Le Conseil fédéral peut manipuler les citoyens sans être inquiété. Le Tribunal
fédéral décide effectivement qu’on ne reviendra pas sur une décision populaire
prise avec seulement 0,5% d’écart de voix par des citoyens bernés par le conseiller
fédéral Hans-Rudolf Merz, même si ce dernier admet que le peuple a voté en totale
méconnaissance de cause, il refuse même d’adresser des critiques au Conseil
fédéral dans le formulation de sa prise de position.
La Suisse va dans le mur, tous les coups sont permis au plus haut échelon de l’Etat, ceci est
maintenant confirmé officiellement avec la non entrée en matière du TF sur « l’affaire Merz », ou
plutôt « l’arnaque Merz ». Dans un climat de démantèlement social sans précédent, avec une
mainmise des lobbys et un tel laisser-aller totalement antidémocratique, le parti socialiste doit
quitter ce gouvernement. Vous avez l’habitude d’entendre la gauche de la gauche adresser cette
demande au PS, mais qui peut démontrer que nos craintes de cautionnement d’une politique à la
botte des lobbys ne se confirment pas clairement dans les faits aujourd’hui ?
Une majorité de pays industrialisés sont gouvernés avec une vision à court terme, et la Suisse
n’échappe pas à cette règle. Notre Conseil fédéral manque de vision politique, et sa tâche
essentielle serait pourtant de garantir sur le moyen et long terme la prospérité et la paix sociale
dans notre pays, mais il préfère servir les lobbys avant le peuple, quitte à devoir lui mentir,
et en toute impunité, il faut que ça change. Seul un renversement de majorité peut permettre
d’atteindre ce but. Nous devons aussi promouvoir de nouvelles solidarités avec un «reste du
monde» qui ne permettra plus désormais que soient exercées de nombreuses ignominies,
comme le fait que notre pays soit pendu aux mamelles de l’injustice et du détournement fiscal
international. Il faut des réformes profondes, pour éviter de devoir subir bientôt une pression dans
laquelle nous n’allons plus rien pouvoir négocier.

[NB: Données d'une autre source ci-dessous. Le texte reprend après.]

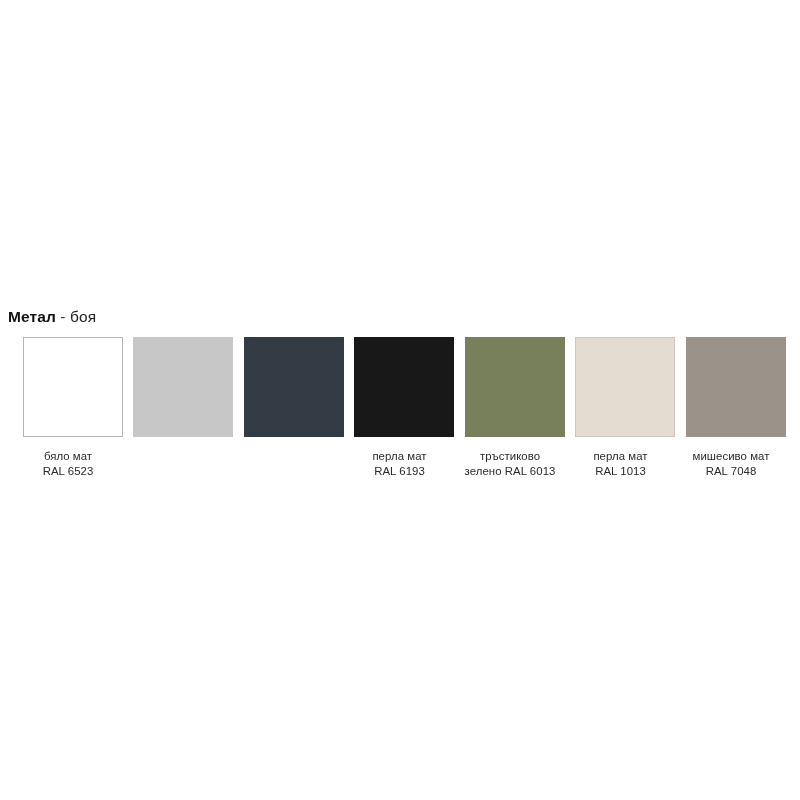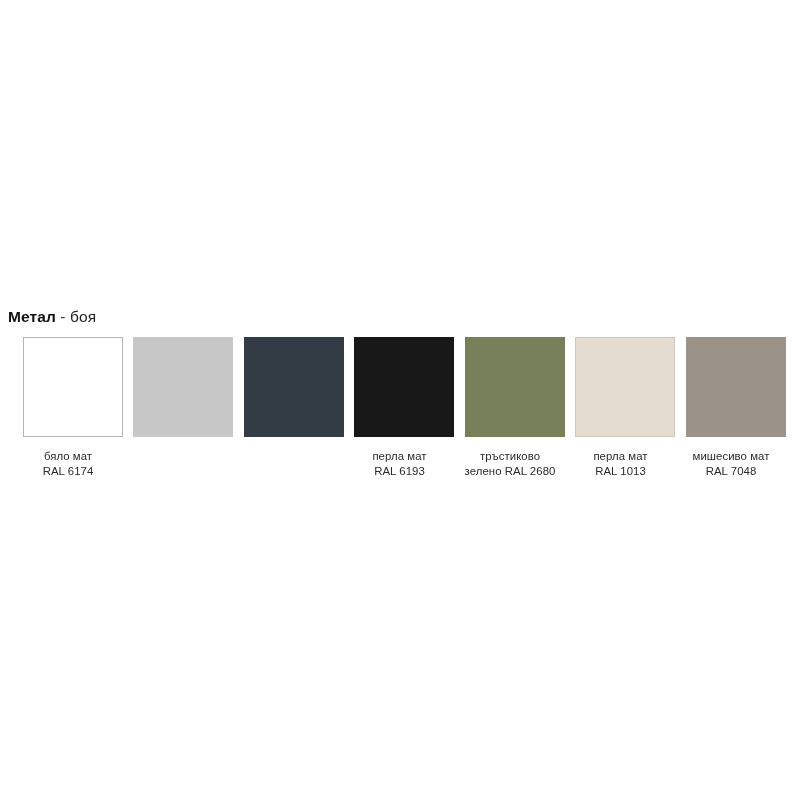--- a/index.html
+++ b/index.html
@@ -103,7 +103,7 @@
       <div class="swatch-chip" style="background: rgb(255, 255, 255); border: 1px solid rgb(181, 181, 181);"></div>
       <div class="swatch-caption">
         <span class="cap-line">бяло мат</span>
-        <span class="cap-line">RAL 6174</span>
+        <span class="cap-line">RAL 6523</span>
       </div>
     </div>
 

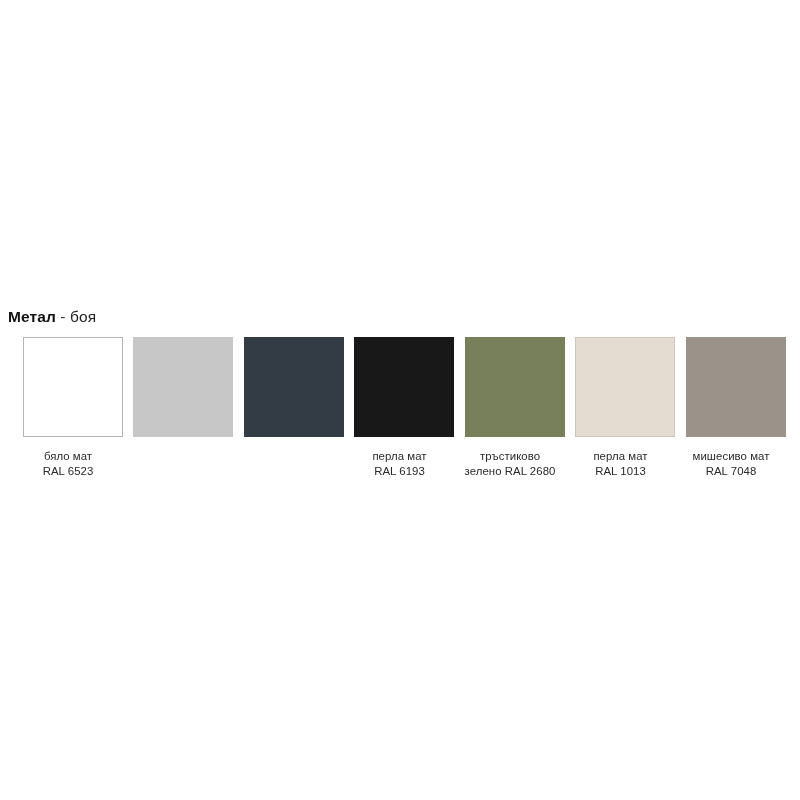--- a/index.html
+++ b/index.html
@@ -127,7 +127,7 @@
       <div class="swatch-chip" style="background: rgb(119, 128, 90); border: 1px solid rgb(119, 128, 90);"></div>
       <div class="swatch-caption">
         <span class="cap-line">тръстиково</span>
-        <span class="cap-line">зелено RAL 2680</span>
+        <span class="cap-line">зелено RAL 6013</span>
       </div>
     </div>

En 2011, nous pouvons déjà affirmer que la facture des conséquences directes des multiples
démantèlements sociaux en cours sera très salée pour l’ensemble de la population dans
les années à venir. Les récents abus de confiance exercés par nos dirigeants, à l’instar du
titanesque mensonge d’Hans-Rudolf Merz pour étayer son opposition au référendum contre la
seconde réforme de la fiscalité des entreprises, balayant ainsi ce référendum pour seulement
0,5% des voix, ou les mensonges maintenant admis de Pascal Couchepin sois disant sur l’autel
du «bien collectif» pour éviter à la caisse unique de passer le cap des urnes, ne doivent plus être
des manipulations de l’opinion tolérés à l’avenir. Dans de tels cas, on doit pouvoir invalider une
votation, voir punir les auteurs de tels mensonges d’inégibilité à vie, et d’amendes exemplaires si
nécessaire, car là réside l’enjeu du maintien d’une réelle démocratie, ni plus ni moins.
Appuyé par ces récents évènements, et ceci cumulé avec l’observation des agissements
des deux élus socialistes actuels au Conseil fédéral, dont une mène une politique de l’asile
digne de la pire droite, et l’autre annonce déjà la couleur de prochaines coupes sociales à
opérer, le parti socialiste doit maintenant réfléchir à quitter rapidement ce gouvernement. Ceci
permettrait de pouvoir clarifier un réelle politique de gauche (car nous espérons qu’il en subsiste
encore une à la tête de ce parti), et espérer ainsi pouvoir renverser la majorité de droite ultra
dominante aux prochaines échéances fédérales de 2015. Mais pour changer nos majorités
gouvernementales, le travail doit commencer dès le lendemain des élections fédérales, sans
s’enfoncer lamentablement dans cette politique de démantèlement social, y participer, ou encore
pire, l’organiser par le truchement d’élus socialistes très collaborants au Conseil fédéral.